Waduh, Lebih dari 100 Anak Perempuan Hilang

Penduduk mengatakan, para gadis dan guru melarikan diri. Namun ketakutan semakin berkembang mengenai keberadaan para siswi. Apalagi satu siswi yang lolos mengatakan, kemungkinan mereka dibawa oleh anggota Boko Haram.

“Kami memiliki banyak alasan mereka dibawa oleh Boko Haram,” kata salah satu siswa yang lolos tersebut, Aisha Yusuf Abdullahi, 16 tahun.

Orangtua dan wali yang cemas berkumpul di sekolah untuk meminta konfirmasi. Gubernur Negara Bagian Yobe, Ibrahim Gaidam mengatakan, lebih dari 50 siswi masih belum diketahui keberadaannya.

“Sebanyak 815 dari 926 murid telah kembali bersekolah. Sisanya hilang, namun belum ada kasus penculikan sejauh ini,” kata Komisaris Polisi Negara Bagian Yobe, Abdulmaliki Sumonu.

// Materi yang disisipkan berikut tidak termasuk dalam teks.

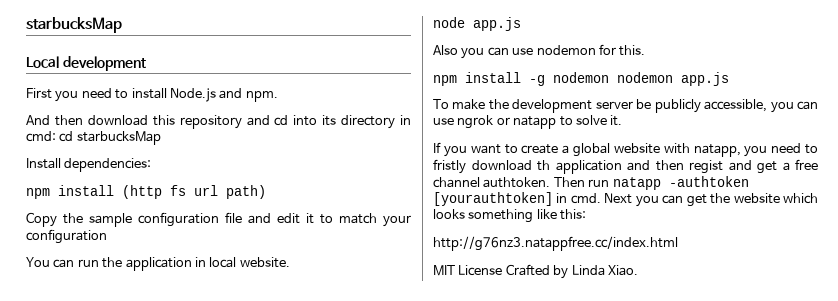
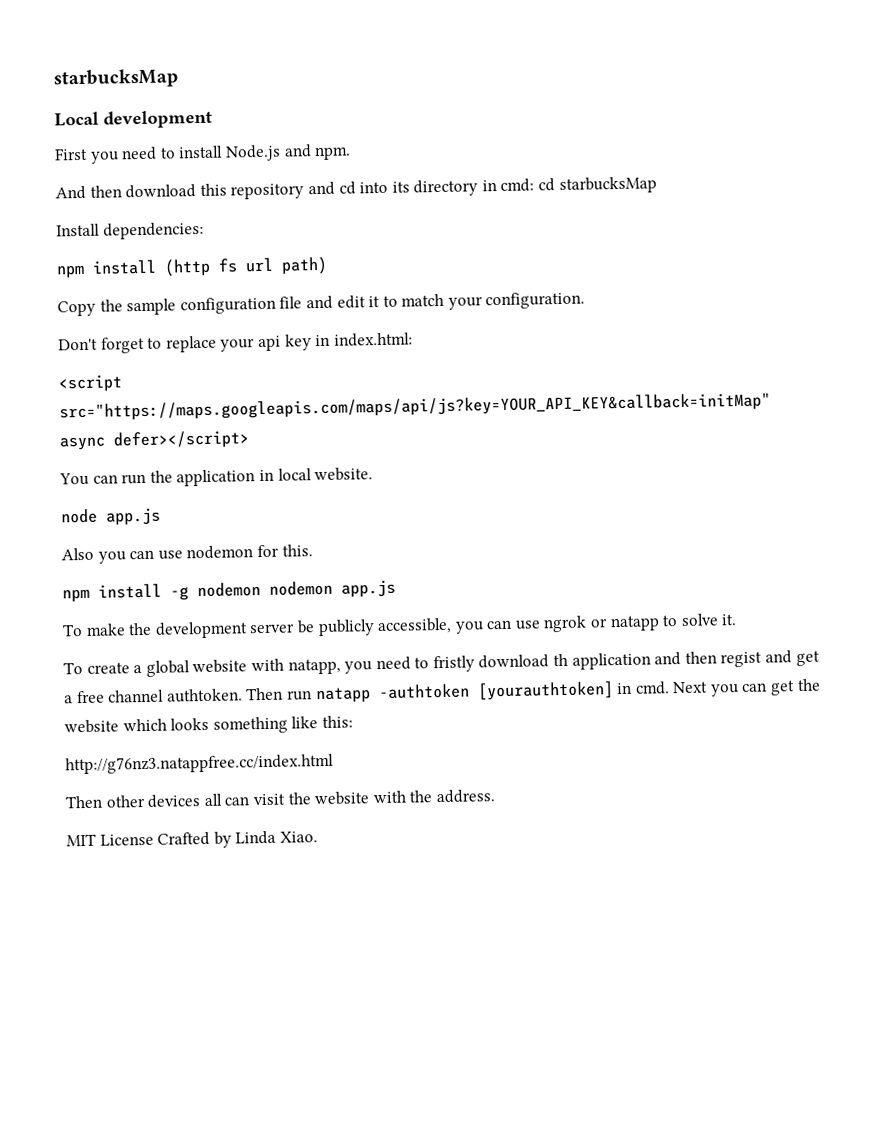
[26,229,107,244] configuration -> [485,291,586,310] [58,332,413,354] [58,374,771,422] [59,430,249,451] configuration. // Don't forget to replace your api key in index.html: // <script src="https://maps.googleapis.com/maps/api/js?key=YOUR_API_KEY&callback=initMap" async defer></script>
[433,142,518,157] If you want to -> [63,662,83,675] To
(678, 243) none -> [65,789,495,809] // Then other devices all can visit the website with the address.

Sebelumnya, kelompok Boko Haram menjadi tenar di seluruh dunia pada April 2014, ketika mereka menculik 276 anak perempuan dari sekolah di Chibok, negara bagian Borno.

Sebanyak 57 anak berhasil lolos sejak Mei tahun 2017, 107 berhasil melarikan diri atau  dibebaskan sebagai bagian dari kesepakatan yang ditengahi pemerintah.

Abubakar Shehu, yang keponakannya termasuk di antara orang-orang yang hilang dari Dapchi, mengatakan, pencarian di desa-desa sekitar tidak ada hasil. “Kami memiliki ketakutan, kami akan menghadapi skenario Chibok lain,” katanya.